Work item:
After the line containing "- case class", write nothing more; before it, reproduce every line of the material below exactly, starting with the first.

Given entries:

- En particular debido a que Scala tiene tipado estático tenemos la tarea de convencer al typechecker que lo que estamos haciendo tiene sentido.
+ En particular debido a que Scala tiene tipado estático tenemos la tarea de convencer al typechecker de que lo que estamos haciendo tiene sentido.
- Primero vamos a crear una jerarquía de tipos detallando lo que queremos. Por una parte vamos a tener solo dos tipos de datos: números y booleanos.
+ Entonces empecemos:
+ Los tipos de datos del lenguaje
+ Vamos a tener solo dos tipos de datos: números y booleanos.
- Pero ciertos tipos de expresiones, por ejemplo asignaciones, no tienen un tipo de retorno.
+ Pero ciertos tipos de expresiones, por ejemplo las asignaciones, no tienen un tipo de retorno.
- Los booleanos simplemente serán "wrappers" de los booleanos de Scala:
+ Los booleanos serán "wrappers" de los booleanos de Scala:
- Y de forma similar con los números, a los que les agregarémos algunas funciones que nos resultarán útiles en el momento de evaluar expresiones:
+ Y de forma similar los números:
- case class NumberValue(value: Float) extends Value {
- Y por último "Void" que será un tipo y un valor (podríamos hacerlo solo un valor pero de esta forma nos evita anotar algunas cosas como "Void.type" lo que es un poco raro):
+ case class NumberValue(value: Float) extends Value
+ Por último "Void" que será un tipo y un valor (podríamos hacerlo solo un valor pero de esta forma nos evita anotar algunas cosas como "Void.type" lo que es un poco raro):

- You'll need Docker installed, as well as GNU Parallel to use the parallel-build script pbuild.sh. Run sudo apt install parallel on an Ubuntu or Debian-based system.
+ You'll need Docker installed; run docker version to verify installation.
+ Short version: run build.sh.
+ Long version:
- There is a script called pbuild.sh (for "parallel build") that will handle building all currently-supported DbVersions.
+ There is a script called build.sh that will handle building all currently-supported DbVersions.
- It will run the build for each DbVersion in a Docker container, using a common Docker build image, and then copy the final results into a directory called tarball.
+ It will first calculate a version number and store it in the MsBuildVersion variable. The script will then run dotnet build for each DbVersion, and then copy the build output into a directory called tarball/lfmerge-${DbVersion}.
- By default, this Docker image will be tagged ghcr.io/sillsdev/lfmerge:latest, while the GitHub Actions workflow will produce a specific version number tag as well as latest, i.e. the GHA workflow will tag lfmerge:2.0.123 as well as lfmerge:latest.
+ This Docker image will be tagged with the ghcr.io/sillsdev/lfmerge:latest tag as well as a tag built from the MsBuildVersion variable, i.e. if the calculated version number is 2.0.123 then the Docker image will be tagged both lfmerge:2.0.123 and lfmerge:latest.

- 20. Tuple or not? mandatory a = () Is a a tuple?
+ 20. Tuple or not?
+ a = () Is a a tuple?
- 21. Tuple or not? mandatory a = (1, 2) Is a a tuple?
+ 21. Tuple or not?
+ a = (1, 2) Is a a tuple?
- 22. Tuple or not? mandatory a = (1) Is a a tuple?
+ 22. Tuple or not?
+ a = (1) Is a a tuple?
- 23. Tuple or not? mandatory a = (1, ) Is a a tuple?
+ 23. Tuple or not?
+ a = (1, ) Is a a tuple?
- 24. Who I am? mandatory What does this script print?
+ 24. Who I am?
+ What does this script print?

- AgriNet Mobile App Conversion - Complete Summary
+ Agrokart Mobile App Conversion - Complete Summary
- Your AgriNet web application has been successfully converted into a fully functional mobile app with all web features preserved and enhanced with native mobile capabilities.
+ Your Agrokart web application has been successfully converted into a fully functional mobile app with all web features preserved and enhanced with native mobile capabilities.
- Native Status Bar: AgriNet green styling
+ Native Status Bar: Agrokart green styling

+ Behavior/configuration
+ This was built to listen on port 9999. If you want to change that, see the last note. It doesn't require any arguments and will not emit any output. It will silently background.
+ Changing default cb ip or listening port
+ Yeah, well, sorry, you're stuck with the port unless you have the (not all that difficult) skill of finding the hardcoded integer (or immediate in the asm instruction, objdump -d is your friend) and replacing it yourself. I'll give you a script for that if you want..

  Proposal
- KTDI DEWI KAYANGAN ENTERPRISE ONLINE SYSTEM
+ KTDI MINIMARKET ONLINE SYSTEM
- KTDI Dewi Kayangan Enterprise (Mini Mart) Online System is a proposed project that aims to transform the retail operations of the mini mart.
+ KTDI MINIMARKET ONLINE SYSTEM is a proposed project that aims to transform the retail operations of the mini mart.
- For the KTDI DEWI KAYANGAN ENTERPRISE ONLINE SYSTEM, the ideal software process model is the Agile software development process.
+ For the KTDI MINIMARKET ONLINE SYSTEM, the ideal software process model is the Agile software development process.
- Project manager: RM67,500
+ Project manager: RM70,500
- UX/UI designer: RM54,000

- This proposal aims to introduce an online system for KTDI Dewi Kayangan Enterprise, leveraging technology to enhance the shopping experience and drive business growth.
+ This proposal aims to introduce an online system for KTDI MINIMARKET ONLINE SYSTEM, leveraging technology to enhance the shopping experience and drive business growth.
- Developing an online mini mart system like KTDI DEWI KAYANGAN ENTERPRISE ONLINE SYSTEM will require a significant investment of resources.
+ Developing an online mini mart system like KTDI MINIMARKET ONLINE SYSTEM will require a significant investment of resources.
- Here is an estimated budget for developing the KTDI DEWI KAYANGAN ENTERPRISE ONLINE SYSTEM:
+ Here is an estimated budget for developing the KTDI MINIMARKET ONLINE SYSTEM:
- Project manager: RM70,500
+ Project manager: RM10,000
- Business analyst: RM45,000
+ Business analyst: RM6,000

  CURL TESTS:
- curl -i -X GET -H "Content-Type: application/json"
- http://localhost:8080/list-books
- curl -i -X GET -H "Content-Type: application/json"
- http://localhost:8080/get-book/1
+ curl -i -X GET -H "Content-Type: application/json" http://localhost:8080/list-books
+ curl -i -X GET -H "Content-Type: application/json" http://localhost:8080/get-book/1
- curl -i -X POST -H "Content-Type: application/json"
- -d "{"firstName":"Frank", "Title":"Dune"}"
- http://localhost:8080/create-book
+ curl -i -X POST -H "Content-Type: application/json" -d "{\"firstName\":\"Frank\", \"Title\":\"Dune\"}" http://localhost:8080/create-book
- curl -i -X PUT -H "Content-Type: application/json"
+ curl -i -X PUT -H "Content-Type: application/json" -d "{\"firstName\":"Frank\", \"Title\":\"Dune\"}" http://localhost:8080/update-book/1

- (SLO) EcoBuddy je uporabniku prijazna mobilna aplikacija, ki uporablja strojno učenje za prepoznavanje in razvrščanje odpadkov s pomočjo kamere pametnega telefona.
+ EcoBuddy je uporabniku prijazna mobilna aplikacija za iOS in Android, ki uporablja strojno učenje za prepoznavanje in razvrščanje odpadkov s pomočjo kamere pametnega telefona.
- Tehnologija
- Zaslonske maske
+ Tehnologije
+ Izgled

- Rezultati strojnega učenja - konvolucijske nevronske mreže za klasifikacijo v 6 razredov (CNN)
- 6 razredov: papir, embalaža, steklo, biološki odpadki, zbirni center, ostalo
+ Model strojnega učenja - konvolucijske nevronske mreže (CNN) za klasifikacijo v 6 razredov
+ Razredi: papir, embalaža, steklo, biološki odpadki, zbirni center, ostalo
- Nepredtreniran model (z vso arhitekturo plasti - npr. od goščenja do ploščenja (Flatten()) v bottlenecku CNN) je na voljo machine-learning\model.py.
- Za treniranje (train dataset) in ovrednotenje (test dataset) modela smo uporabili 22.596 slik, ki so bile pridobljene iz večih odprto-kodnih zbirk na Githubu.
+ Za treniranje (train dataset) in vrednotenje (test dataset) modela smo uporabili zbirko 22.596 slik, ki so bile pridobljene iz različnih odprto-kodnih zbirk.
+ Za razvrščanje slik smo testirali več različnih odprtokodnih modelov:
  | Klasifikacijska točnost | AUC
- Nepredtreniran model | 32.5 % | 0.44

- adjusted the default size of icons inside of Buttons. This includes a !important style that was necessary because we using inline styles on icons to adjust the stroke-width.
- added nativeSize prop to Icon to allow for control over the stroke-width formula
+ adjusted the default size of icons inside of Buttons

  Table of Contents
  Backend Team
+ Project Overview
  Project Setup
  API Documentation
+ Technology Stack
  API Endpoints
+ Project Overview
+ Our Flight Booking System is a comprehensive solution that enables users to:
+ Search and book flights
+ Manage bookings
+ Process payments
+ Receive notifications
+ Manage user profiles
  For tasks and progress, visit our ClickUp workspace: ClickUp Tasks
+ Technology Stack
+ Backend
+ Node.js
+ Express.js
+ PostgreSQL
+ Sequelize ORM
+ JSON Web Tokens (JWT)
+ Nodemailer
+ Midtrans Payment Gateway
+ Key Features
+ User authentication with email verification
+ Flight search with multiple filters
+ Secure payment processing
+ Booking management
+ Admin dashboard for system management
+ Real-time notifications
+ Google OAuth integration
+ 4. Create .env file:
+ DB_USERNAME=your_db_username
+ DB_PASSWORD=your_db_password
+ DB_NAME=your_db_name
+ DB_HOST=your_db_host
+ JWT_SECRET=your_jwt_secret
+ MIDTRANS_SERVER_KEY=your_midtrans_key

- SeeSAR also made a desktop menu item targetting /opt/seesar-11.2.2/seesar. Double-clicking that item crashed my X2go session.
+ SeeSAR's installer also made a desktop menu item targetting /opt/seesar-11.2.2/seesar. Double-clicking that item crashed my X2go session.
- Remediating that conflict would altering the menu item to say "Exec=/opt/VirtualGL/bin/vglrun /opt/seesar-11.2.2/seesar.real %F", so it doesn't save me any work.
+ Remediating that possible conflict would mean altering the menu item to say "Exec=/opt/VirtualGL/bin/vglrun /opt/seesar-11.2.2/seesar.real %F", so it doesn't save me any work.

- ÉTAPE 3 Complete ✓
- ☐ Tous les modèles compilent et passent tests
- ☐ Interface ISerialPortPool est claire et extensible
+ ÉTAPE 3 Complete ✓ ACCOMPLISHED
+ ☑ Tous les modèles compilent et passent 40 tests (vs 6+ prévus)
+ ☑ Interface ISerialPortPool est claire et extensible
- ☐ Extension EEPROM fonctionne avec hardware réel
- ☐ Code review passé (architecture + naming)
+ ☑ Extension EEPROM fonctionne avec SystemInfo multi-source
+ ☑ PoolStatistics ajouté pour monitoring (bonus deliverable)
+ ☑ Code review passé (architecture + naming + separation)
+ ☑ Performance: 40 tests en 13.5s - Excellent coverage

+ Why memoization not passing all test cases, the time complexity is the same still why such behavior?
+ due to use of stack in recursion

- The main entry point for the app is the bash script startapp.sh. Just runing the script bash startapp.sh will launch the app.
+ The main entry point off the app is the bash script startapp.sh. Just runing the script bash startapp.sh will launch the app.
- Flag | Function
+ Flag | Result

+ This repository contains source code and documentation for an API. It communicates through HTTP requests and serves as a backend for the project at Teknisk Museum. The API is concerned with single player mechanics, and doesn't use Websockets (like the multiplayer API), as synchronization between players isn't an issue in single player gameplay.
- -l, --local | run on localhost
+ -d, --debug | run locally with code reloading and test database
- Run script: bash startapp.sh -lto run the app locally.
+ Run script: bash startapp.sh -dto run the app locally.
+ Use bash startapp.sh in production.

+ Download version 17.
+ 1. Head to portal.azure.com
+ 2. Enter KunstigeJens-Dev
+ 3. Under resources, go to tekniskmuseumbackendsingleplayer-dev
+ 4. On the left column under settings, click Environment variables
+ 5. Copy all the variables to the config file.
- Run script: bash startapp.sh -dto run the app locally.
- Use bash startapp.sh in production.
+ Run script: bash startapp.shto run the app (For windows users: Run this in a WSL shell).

Answer to this problem:
- En particular debido a que Scala tiene tipado estático tenemos la tarea de convencer al typechecker que lo que estamos haciendo tiene sentido.
+ En particular debido a que Scala tiene tipado estático tenemos la tarea de convencer al typechecker de que lo que estamos haciendo tiene sentido.
- Primero vamos a crear una jerarquía de tipos detallando lo que queremos. Por una parte vamos a tener solo dos tipos de datos: números y booleanos.
+ Entonces empecemos:
+ Los tipos de datos del lenguaje
+ Vamos a tener solo dos tipos de datos: números y booleanos.
- Pero ciertos tipos de expresiones, por ejemplo asignaciones, no tienen un tipo de retorno.
+ Pero ciertos tipos de expresiones, por ejemplo las asignaciones, no tienen un tipo de retorno.
- Los booleanos simplemente serán "wrappers" de los booleanos de Scala:
+ Los booleanos serán "wrappers" de los booleanos de Scala:
- Y de forma similar con los números, a los que les agregarémos algunas funciones que nos resultarán útiles en el momento de evaluar expresiones:
+ Y de forma similar los números:
- case class NumberValue(value: Float) extends Value {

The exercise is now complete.